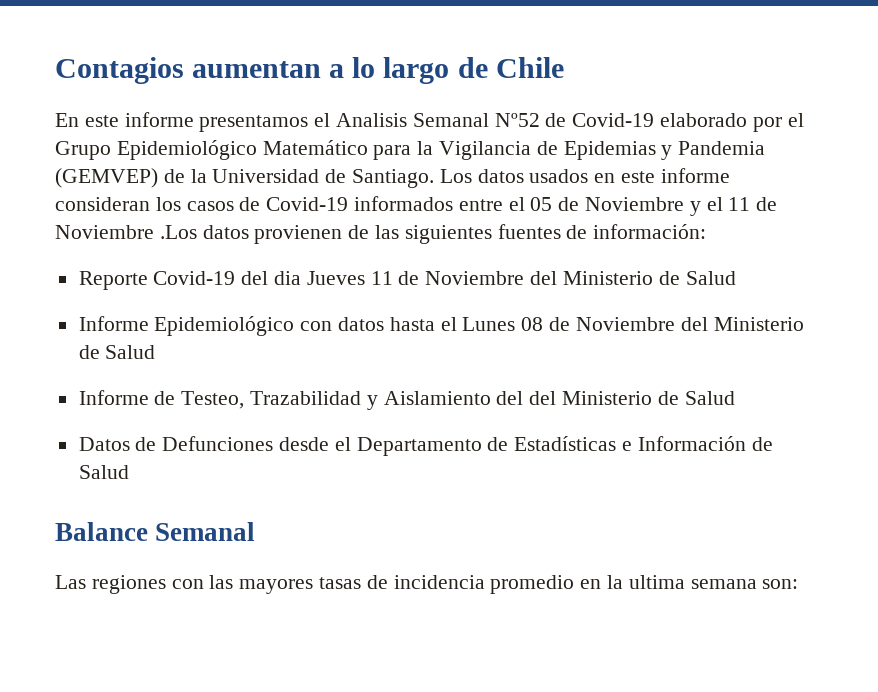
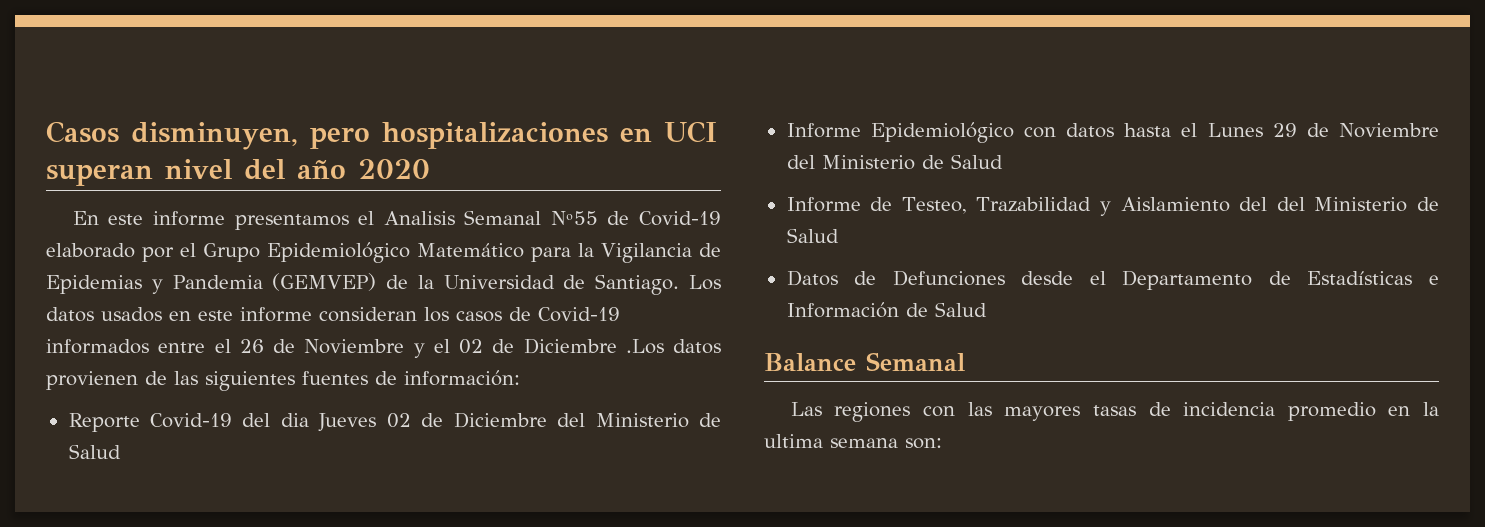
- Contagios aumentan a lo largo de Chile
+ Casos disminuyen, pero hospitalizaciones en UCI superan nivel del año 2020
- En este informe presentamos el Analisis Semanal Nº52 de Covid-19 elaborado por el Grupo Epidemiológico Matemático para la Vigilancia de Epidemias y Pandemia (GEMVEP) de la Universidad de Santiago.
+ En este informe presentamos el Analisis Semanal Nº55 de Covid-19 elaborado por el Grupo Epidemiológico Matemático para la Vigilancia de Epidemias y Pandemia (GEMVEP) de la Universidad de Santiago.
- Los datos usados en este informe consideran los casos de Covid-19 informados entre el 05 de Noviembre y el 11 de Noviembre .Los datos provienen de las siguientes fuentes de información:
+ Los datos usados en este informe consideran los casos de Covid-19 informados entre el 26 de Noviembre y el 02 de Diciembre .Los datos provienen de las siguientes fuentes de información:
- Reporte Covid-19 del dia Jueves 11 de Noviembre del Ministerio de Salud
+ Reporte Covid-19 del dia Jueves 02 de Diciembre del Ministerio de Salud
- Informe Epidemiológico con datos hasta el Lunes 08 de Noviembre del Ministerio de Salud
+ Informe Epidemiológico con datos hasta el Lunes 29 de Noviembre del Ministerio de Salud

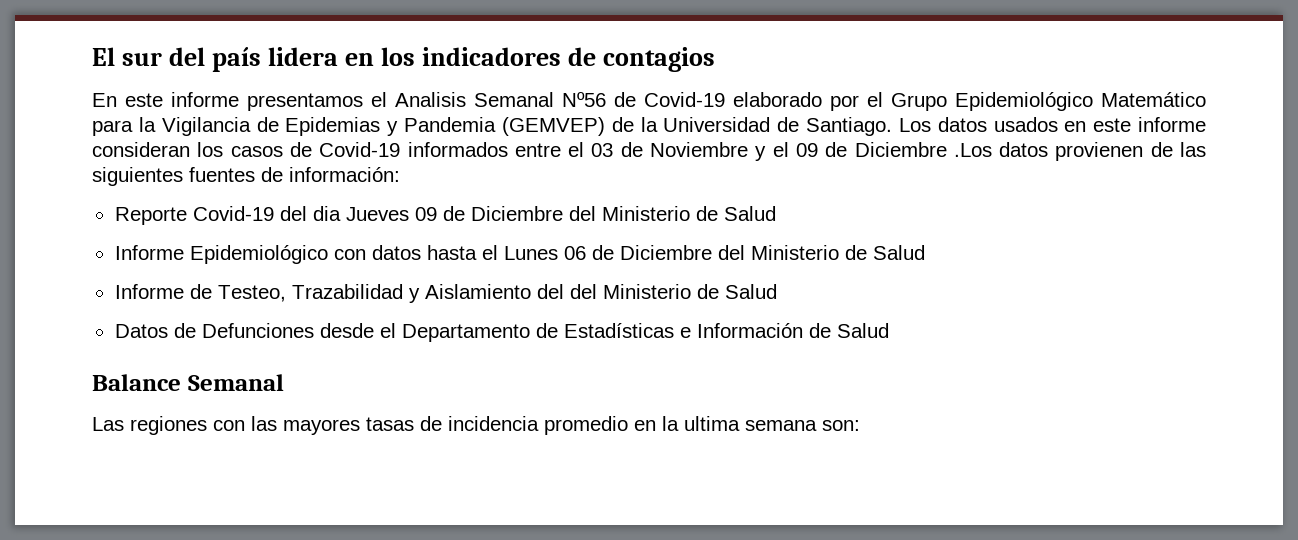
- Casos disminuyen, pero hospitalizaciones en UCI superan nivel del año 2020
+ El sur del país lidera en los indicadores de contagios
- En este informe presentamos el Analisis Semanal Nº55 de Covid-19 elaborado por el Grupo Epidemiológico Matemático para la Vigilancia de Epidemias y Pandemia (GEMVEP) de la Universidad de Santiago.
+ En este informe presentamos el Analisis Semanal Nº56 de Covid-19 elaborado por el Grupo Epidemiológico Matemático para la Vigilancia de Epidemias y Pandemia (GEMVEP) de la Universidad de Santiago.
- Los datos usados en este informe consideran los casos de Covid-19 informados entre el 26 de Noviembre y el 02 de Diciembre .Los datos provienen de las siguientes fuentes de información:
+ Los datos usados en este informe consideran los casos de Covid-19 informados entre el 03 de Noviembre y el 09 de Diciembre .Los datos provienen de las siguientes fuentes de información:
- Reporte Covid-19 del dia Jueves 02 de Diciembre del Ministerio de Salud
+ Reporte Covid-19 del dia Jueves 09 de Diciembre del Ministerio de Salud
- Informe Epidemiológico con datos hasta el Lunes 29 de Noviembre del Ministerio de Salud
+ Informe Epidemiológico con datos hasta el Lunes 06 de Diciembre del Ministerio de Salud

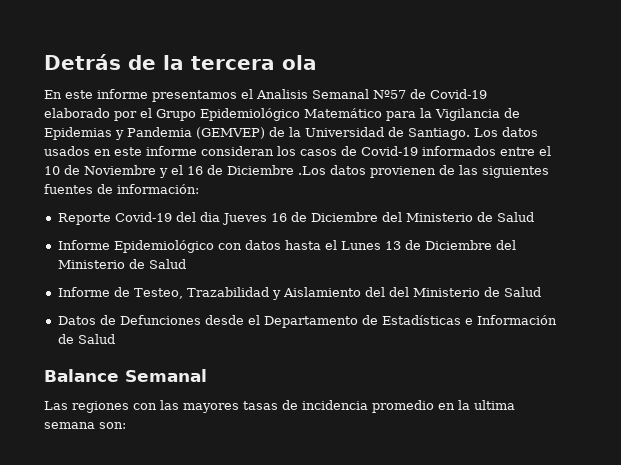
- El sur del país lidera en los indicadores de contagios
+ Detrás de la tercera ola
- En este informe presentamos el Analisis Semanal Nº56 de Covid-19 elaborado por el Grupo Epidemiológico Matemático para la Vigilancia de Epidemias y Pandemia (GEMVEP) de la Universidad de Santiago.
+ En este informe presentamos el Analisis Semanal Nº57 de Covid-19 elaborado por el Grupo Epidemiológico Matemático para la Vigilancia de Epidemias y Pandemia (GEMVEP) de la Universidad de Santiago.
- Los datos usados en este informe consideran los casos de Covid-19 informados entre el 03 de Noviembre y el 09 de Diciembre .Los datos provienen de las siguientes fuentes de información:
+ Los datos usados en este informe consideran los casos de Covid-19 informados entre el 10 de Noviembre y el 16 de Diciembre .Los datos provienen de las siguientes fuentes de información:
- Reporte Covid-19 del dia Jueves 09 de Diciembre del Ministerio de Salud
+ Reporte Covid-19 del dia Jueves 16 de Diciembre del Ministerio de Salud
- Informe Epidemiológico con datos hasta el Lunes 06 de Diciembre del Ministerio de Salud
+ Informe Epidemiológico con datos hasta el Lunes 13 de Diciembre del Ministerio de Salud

***

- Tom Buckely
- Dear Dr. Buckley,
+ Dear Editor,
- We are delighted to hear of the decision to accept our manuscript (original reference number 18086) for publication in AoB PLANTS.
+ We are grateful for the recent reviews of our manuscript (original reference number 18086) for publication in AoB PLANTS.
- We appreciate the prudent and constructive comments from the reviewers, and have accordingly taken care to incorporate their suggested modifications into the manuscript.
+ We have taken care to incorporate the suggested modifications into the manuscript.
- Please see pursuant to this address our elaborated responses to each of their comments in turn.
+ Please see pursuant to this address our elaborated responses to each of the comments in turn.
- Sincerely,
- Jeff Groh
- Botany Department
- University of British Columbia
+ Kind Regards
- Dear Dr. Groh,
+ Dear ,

***

Task details:
Copy whichever lines above contain the string "país".

Task response:
+ El sur del país lidera en los indicadores de contagios
- El sur del país lidera en los indicadores de contagios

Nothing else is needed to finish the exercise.